Hu, Qi
                            (Ed.)
                        
                    
            
                            Abstract Pielke deprecates both the ICAT database, which he once recommended, and U.S. tropical cyclone (TC) damage estimates from the National Centers for Environmental Information (NCEI). We do not share these views. Willoughby et al. (hereafter WL24) is based upon ICAT damage for 1900–2017, both then-year and normalized for inflation, population, and individual wealth, extended to 2022 with National Hurricane Center (NHC) official figures from NCEI. Pielke represents the data of Weinkle et al. (hereafter WK18) as a superior source. We find troubling anomalies in the WK18 data. The issue is that WK18 find that normalized TC damage is constant, but WL24 find that it is increasing.
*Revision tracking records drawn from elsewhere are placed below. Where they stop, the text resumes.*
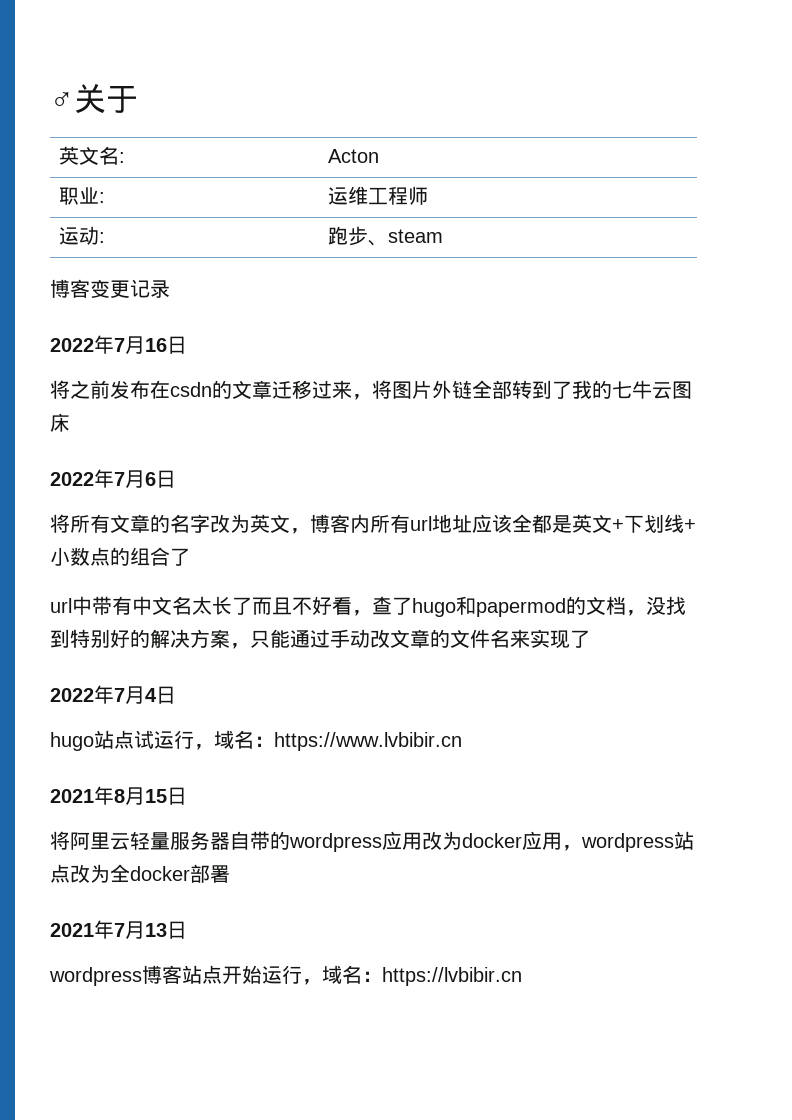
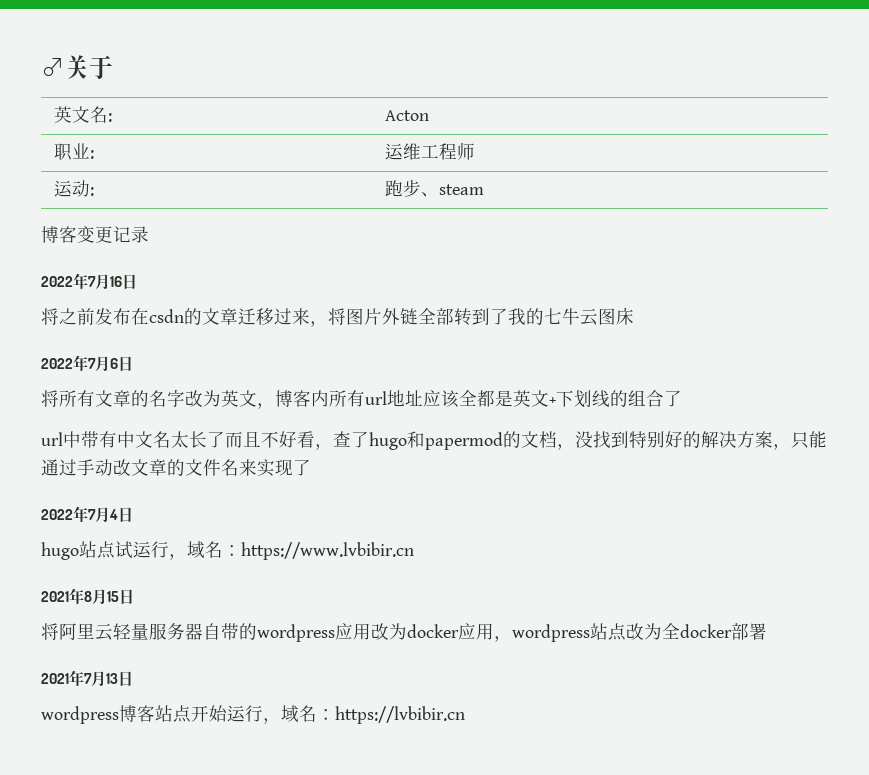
- 将所有文章的名字改为英文，博客内所有url地址应该全都是英文+下划线+小数点的组合了
+ 将所有文章的名字改为英文，博客内所有url地址应该全都是英文+下划线的组合了

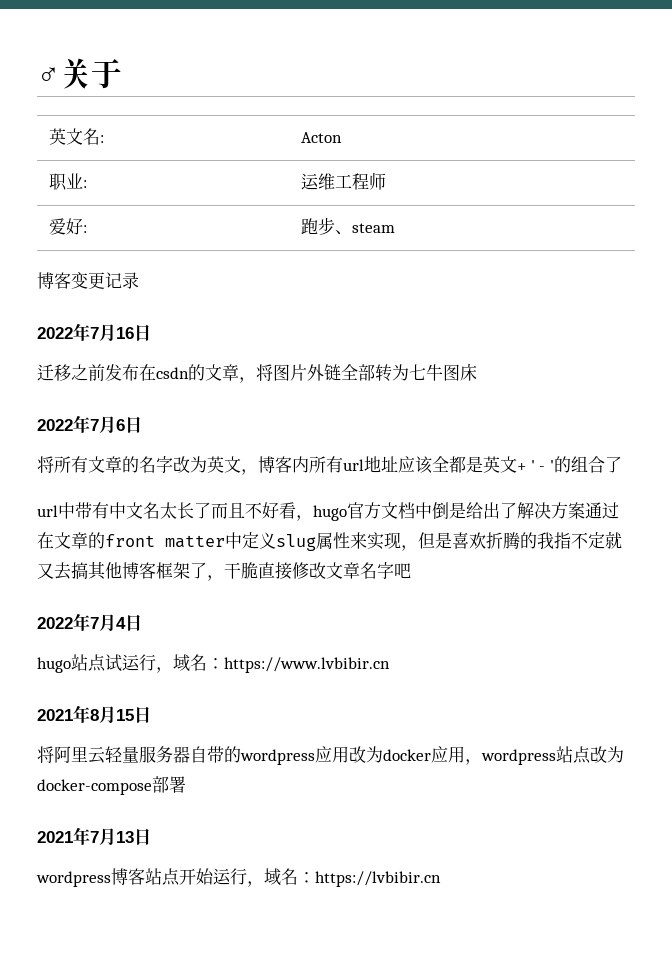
- 运动: | 跑步、steam
+ 爱好: | 跑步、steam
- 将之前发布在csdn的文章迁移过来，将图片外链全部转到了我的七牛云图床
+ 迁移之前发布在csdn的文章，将图片外链全部转为七牛图床
- 将所有文章的名字改为英文，博客内所有url地址应该全都是英文+下划线的组合了
+ 将所有文章的名字改为英文，博客内所有url地址应该全都是英文+ ' - '的组合了
- url中带有中文名太长了而且不好看，查了hugo和papermod的文档，没找到特别好的解决方案，只能通过手动改文章的文件名来实现了
+ url中带有中文名太长了而且不好看，hugo官方文档中倒是给出了解决方案通过在文章的front matter中定义slug属性来实现，但是喜欢折腾的我指不定就又去搞其他博客框架了，干脆直接修改文章名字吧
- 将阿里云轻量服务器自带的wordpress应用改为docker应用，wordpress站点改为全docker部署
+ 将阿里云轻量服务器自带的wordpress应用改为docker应用，wordpress站点改为docker-compose部署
Here, we replicate the WL24 analysis with WK18 data and find a statistically significant growth of then-year damage relative to the U.S. economy, a statistically significant increase in the occurrence of the most damaging TCs, and a 0.6% per year increase in TC normalized damage. The last of these is not statistically significant because of the large variance due to the modulation of TC impacts by the Atlantic multidecadal oscillation. Thus, the increase in U.S. TC damage is sufficiently robust to survive the shortcomings of both datasets.